**TASK BRIEF**
Each record is to be printed again exactly, though not its pictures.

**THE DATA**

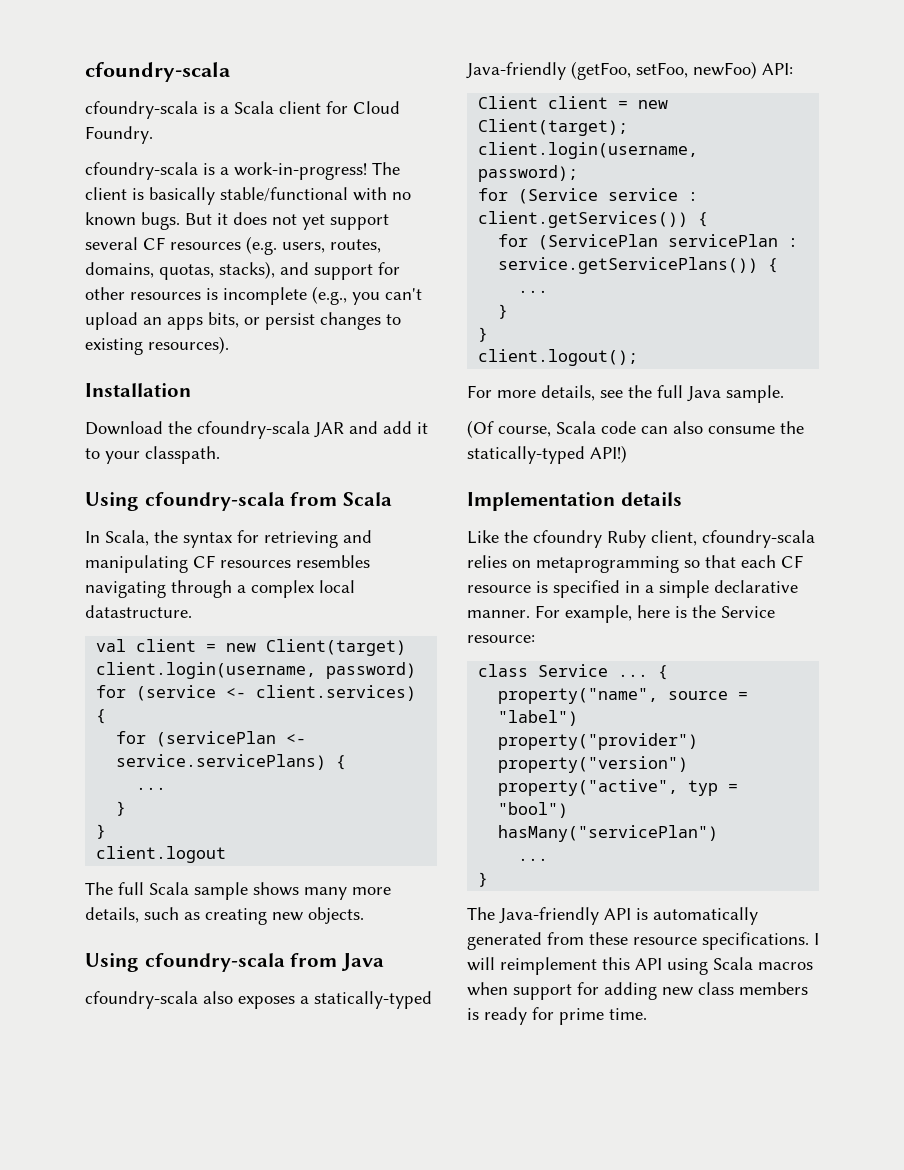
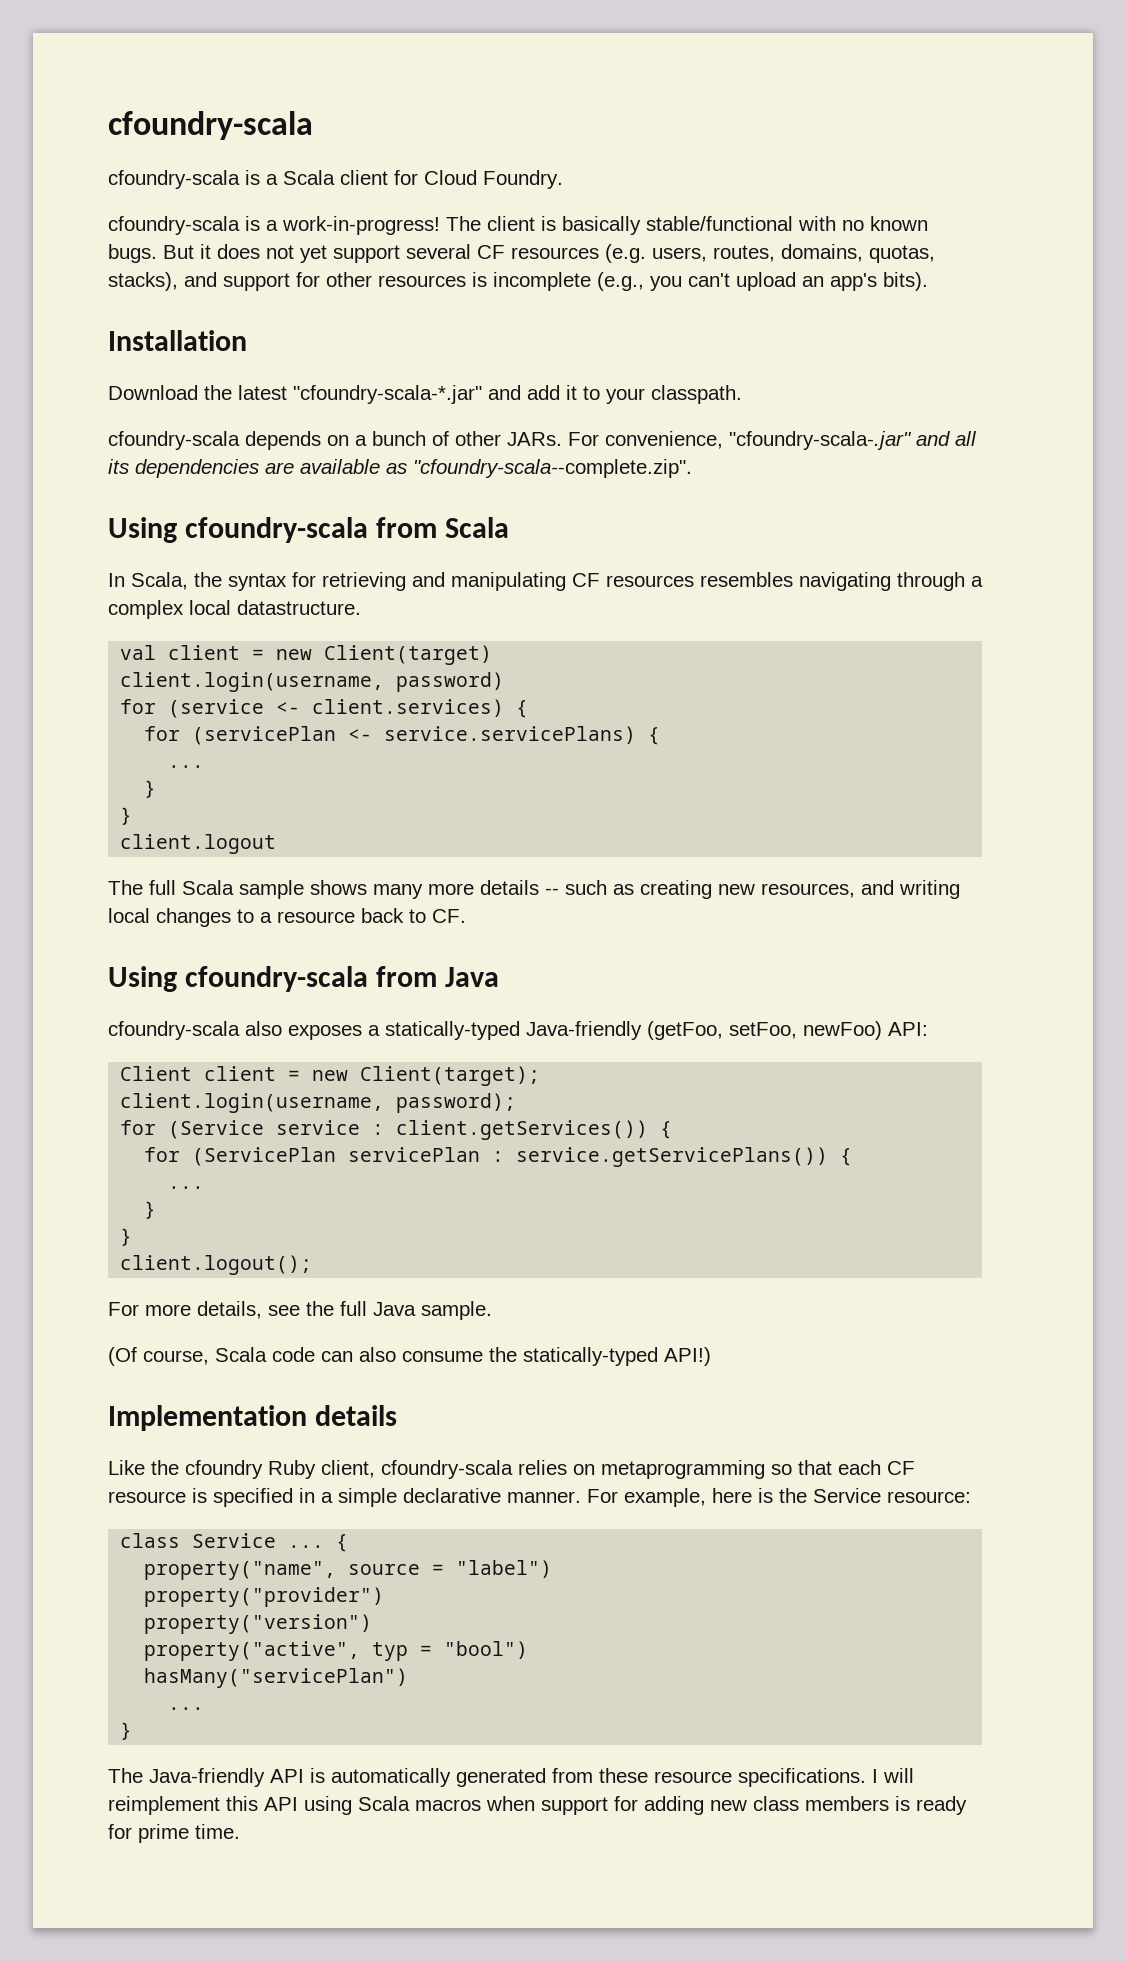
[167,312,401,330] [85,336,229,355] apps bits, or persist changes to existing resources). -> [830,272,928,291] app's bits).
[197,421,344,439] cfoundry-scala JAR -> [238,385,482,404] latest "cfoundry-scala-*.jar"
(220, 455) none -> [108,431,977,450] [108,459,692,478] // cfoundry-scala depends on a bunch of other JARs. For convenience, "cfoundry-scala-.jar" and all its dependencies are available as "cfoundry-scala--complete.zip".
[85,907,139,923] details, -> [480,880,559,895] details --
[308,907,364,924] objects. -> [761,880,960,899] [108,908,466,927] resources, and writing local changes to a resource back to CF.

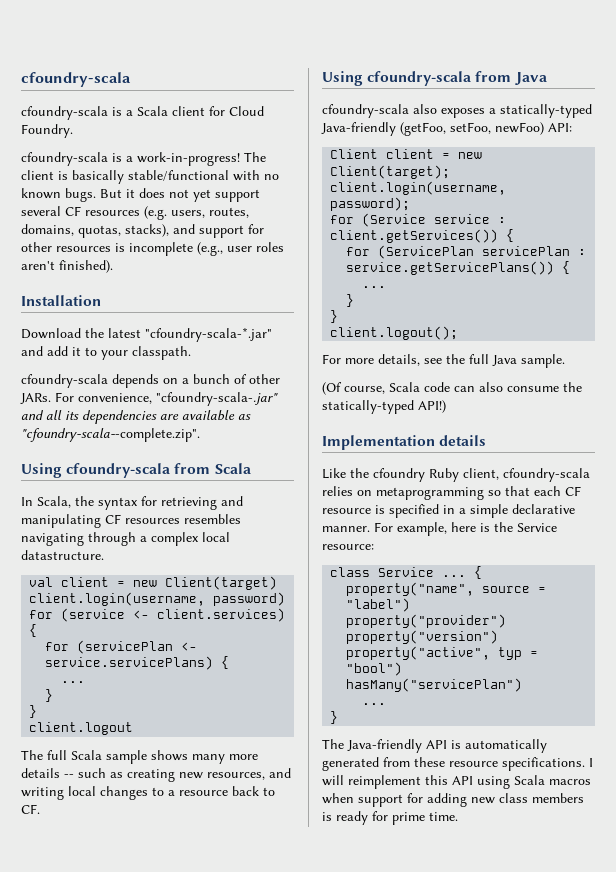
[650,272,928,291] you can't upload an app's bits). -> [227,242,284,252] [21,260,113,273] user roles aren't finished).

**OUTPUT OF THE EXERCISE**
[167,312,401,330] [85,336,229,355] apps bits, or persist changes to existing resources). -> [830,272,928,291] app's bits).
[197,421,344,439] cfoundry-scala JAR -> [238,385,482,404] latest "cfoundry-scala-*.jar"
(220, 455) none -> [108,431,977,450] [108,459,692,478] // cfoundry-scala depends on a bunch of other JARs. For convenience, "cfoundry-scala-.jar" and all its dependencies are available as "cfoundry-scala--complete.zip".
[85,907,139,923] details, -> [480,880,559,895] details --
[308,907,364,924] objects. -> [761,880,960,899] [108,908,466,927] resources, and writing local changes to a resource back to CF.

[650,272,928,291] you can't upload an app's bits). -> [227,242,284,252] [21,260,113,273] user roles aren't finished).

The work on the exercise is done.